DATA PROVIDED →
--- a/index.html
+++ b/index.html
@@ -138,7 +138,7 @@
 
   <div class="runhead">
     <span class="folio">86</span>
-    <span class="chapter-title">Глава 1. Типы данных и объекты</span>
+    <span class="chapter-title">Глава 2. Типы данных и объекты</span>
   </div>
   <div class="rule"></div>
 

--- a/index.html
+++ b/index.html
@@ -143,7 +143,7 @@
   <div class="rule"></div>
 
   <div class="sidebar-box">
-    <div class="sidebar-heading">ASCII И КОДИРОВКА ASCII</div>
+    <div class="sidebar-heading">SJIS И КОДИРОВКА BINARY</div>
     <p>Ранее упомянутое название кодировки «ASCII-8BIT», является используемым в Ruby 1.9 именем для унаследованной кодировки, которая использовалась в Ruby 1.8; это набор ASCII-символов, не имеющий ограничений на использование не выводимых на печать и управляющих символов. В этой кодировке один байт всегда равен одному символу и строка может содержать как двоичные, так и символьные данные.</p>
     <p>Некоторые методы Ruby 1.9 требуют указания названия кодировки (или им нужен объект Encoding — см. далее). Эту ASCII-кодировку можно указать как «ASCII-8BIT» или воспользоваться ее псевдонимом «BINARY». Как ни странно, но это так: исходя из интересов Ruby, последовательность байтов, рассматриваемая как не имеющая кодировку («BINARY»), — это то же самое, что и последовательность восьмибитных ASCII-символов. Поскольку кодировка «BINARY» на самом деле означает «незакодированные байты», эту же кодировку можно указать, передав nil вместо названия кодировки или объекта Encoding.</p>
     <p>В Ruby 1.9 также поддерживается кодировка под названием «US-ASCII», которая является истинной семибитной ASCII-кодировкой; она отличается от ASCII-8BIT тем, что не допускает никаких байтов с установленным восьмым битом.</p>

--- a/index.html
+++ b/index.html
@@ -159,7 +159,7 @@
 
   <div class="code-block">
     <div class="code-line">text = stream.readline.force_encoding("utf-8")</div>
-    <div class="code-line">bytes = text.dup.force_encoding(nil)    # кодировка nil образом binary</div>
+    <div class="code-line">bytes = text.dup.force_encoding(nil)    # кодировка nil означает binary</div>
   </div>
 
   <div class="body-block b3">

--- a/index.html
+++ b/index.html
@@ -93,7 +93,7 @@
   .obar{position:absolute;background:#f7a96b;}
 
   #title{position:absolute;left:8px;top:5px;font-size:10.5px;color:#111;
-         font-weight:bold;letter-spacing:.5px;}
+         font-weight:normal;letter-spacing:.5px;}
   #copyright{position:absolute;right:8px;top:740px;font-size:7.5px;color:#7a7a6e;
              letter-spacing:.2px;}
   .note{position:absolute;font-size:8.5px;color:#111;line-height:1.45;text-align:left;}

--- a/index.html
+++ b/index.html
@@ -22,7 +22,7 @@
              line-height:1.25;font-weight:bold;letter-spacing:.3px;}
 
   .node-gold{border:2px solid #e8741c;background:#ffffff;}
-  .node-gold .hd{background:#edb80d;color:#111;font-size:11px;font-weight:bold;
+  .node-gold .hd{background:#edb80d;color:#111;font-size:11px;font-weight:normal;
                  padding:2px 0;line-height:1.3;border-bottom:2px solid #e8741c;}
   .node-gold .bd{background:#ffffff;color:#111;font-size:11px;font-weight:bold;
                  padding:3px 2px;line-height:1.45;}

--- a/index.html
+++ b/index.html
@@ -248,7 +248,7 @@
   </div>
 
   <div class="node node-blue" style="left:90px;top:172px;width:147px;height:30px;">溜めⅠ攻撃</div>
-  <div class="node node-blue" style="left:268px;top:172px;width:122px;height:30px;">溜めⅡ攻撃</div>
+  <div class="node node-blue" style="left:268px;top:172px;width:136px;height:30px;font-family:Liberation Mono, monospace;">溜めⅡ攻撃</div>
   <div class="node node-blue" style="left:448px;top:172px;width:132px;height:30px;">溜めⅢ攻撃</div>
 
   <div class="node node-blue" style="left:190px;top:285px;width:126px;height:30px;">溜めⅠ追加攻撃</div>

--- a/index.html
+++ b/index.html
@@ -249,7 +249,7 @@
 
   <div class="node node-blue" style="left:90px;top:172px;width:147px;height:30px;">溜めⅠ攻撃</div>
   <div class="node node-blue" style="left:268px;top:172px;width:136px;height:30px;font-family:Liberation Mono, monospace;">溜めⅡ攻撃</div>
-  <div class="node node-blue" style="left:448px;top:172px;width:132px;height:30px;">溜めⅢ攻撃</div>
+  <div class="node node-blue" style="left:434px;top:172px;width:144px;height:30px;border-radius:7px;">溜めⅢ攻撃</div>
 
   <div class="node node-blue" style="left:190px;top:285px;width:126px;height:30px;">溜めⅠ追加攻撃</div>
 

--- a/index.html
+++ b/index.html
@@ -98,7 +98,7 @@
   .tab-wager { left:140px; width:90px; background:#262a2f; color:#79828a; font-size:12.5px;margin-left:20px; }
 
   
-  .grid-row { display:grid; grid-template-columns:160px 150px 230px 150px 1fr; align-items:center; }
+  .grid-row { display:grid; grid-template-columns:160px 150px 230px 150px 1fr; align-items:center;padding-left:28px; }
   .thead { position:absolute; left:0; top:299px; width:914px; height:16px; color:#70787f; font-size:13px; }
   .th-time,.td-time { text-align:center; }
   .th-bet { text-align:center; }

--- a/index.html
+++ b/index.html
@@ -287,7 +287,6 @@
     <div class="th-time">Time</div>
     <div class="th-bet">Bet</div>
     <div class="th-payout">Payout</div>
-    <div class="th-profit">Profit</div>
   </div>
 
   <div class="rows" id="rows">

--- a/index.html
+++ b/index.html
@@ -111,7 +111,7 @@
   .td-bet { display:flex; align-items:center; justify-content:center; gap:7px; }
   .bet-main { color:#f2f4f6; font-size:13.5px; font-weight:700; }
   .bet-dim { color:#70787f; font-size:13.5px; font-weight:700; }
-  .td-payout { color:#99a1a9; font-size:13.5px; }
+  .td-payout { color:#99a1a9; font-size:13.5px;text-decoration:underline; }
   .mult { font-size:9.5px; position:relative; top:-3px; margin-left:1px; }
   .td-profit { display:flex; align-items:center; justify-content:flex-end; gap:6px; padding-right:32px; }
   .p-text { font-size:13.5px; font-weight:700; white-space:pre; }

PROMPT →
State how many lines in the material contain "payout", giving nothing besides the count.

RESPONSE FOR THIS EXERCISE →
3